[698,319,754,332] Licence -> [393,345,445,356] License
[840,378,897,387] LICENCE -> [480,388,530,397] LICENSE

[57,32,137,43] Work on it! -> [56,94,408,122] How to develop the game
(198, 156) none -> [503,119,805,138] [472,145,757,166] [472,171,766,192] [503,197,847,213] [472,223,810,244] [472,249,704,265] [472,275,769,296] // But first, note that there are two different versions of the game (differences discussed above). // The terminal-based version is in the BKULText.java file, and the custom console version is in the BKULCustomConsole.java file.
= = = = = = =
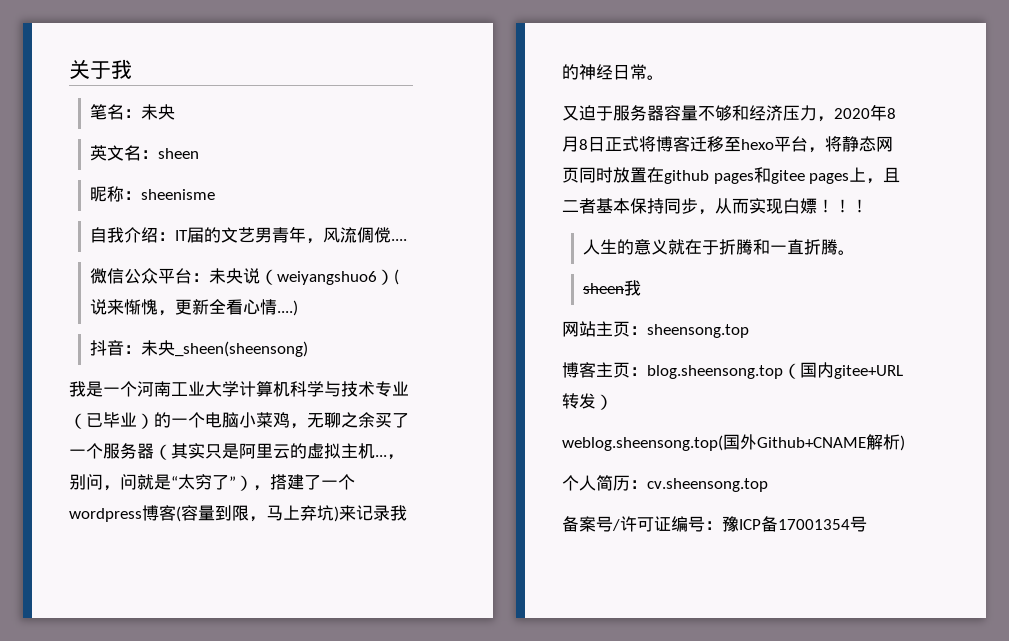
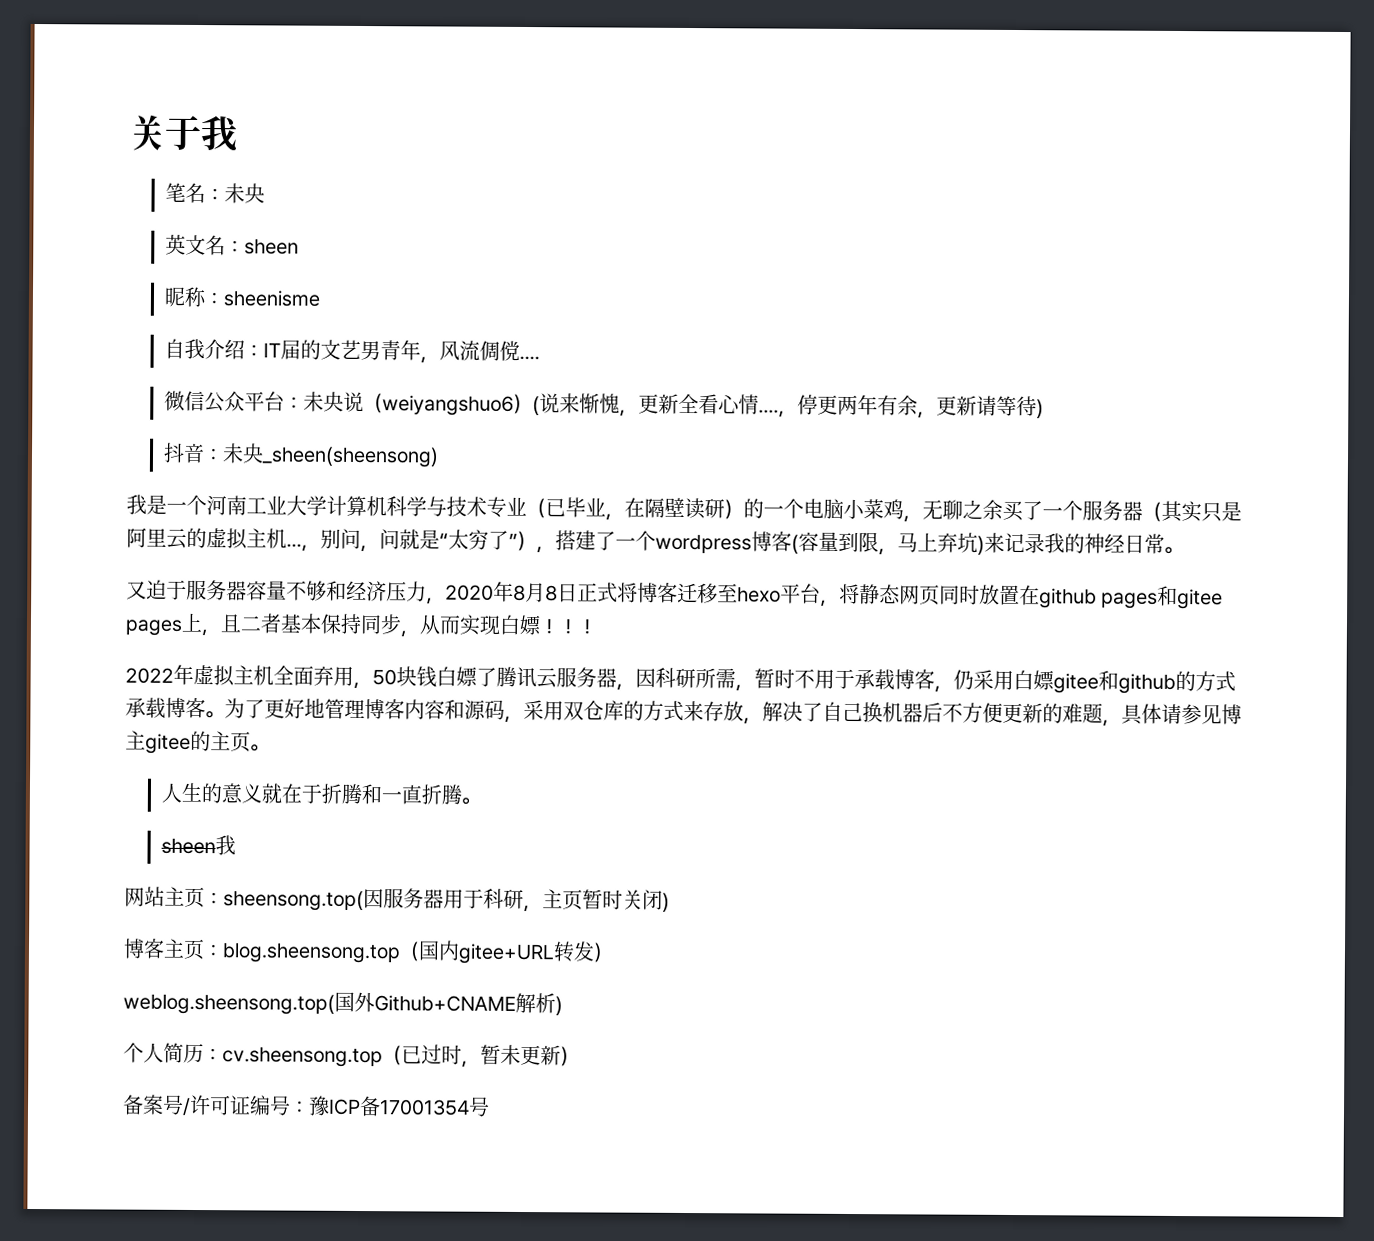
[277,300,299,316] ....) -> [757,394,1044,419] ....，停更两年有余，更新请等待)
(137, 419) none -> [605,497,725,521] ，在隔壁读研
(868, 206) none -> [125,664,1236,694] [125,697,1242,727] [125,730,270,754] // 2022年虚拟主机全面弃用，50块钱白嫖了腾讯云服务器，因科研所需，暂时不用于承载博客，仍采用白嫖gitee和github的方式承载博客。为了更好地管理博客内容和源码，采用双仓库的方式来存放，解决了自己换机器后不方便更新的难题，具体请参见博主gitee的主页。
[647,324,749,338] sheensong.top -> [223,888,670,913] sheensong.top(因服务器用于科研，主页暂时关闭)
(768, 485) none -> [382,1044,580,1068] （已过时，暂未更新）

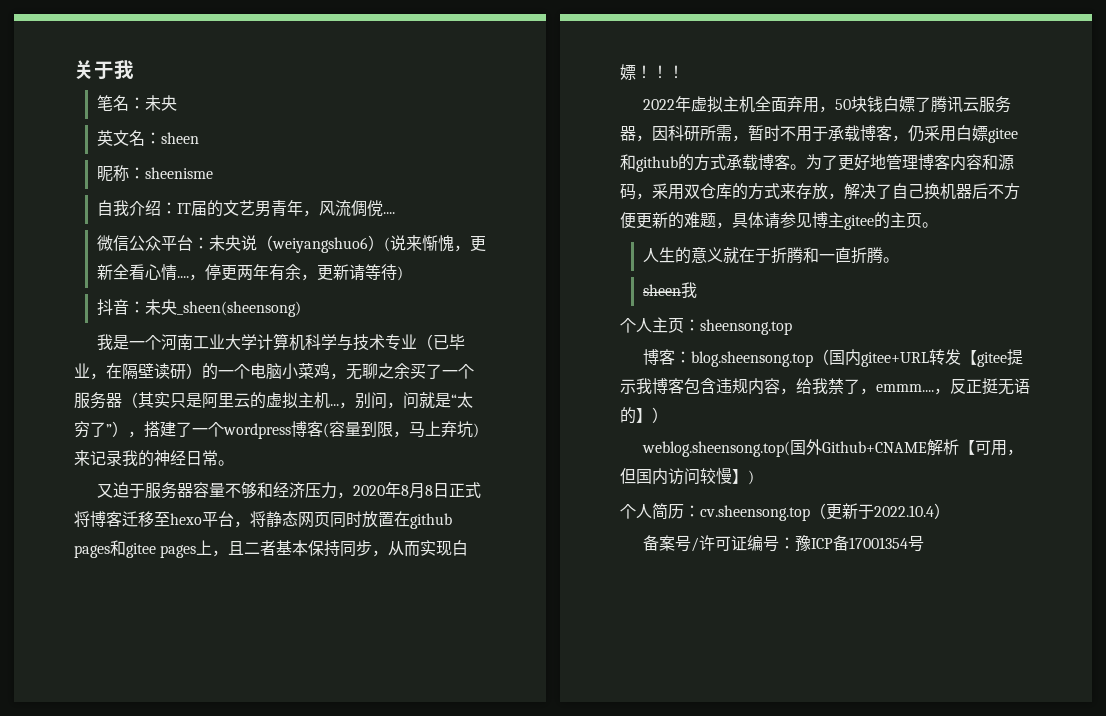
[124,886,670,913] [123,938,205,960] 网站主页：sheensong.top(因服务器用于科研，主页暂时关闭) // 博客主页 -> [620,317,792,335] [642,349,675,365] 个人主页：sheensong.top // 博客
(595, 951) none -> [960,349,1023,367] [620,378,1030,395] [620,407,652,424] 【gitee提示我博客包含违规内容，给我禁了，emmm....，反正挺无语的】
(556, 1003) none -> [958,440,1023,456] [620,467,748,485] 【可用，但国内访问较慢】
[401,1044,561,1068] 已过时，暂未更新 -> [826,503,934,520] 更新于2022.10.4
= = = = = = =
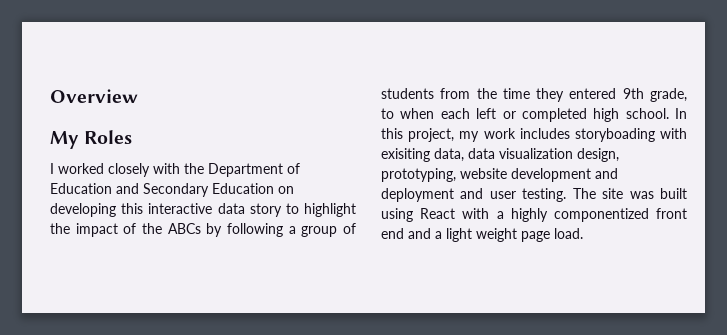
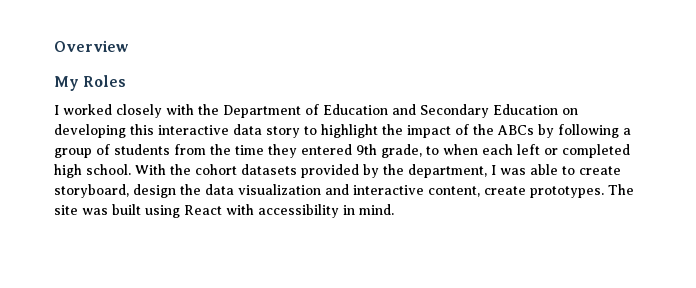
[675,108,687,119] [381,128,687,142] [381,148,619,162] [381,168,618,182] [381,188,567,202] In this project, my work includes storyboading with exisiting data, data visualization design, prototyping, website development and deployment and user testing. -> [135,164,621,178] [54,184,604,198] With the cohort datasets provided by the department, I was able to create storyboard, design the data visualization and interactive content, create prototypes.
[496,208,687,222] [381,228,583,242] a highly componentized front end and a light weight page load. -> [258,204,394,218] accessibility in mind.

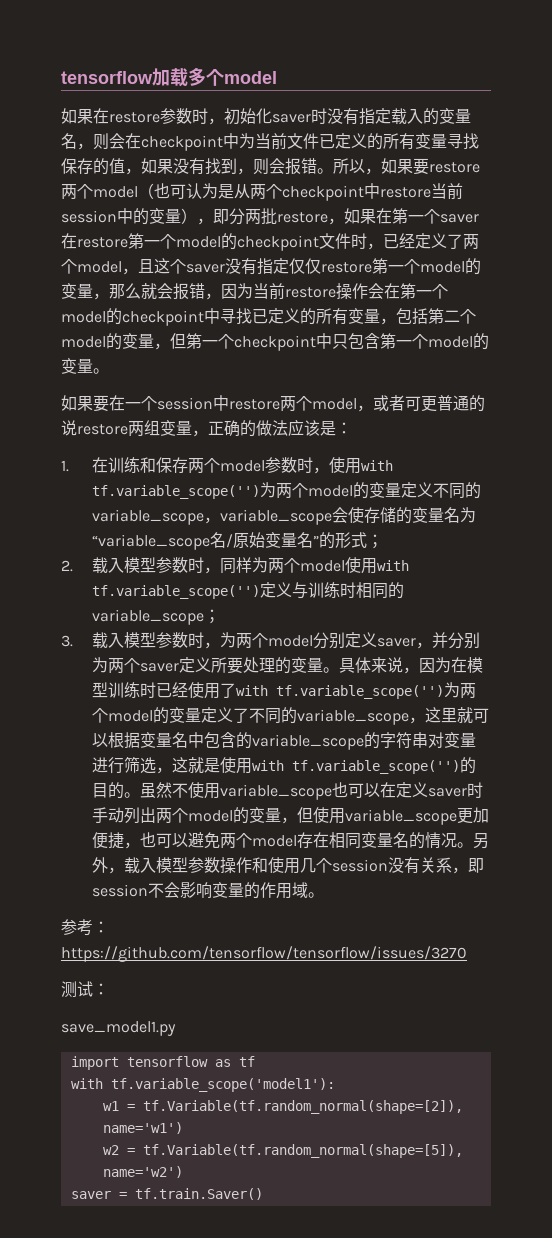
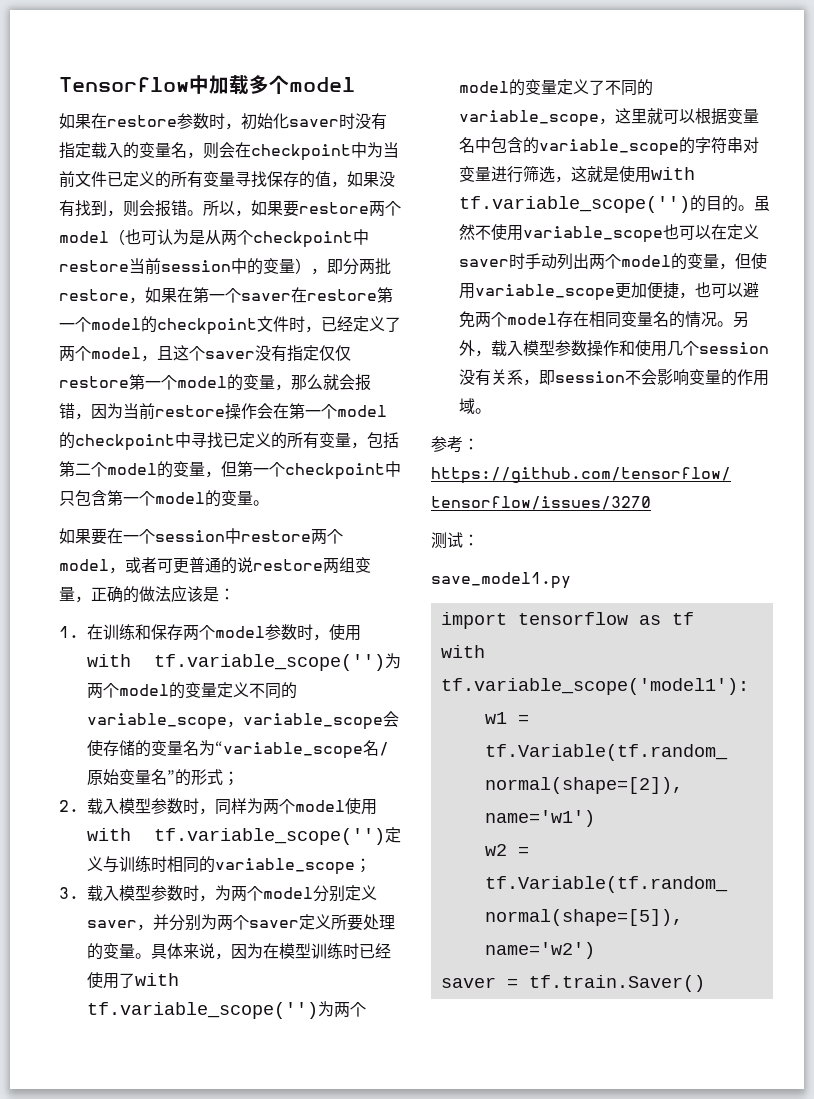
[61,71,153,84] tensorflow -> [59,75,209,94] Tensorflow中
= = = = = = =
[Prompt] In the listing above, find the line with "[647,324,749,338] sheensong.top ->" and the line with "[401,1044,561,1068] 已过时，暂未更新 ->". Set down exactly those lines and everything between them, skipping pictures.

[Your response]
[647,324,749,338] sheensong.top -> [223,888,670,913] sheensong.top(因服务器用于科研，主页暂时关闭)
(768, 485) none -> [382,1044,580,1068] （已过时，暂未更新）

[124,886,670,913] [123,938,205,960] 网站主页：sheensong.top(因服务器用于科研，主页暂时关闭) // 博客主页 -> [620,317,792,335] [642,349,675,365] 个人主页：sheensong.top // 博客
(595, 951) none -> [960,349,1023,367] [620,378,1030,395] [620,407,652,424] 【gitee提示我博客包含违规内容，给我禁了，emmm....，反正挺无语的】
(556, 1003) none -> [958,440,1023,456] [620,467,748,485] 【可用，但国内访问较慢】
[401,1044,561,1068] 已过时，暂未更新 -> [826,503,934,520] 更新于2022.10.4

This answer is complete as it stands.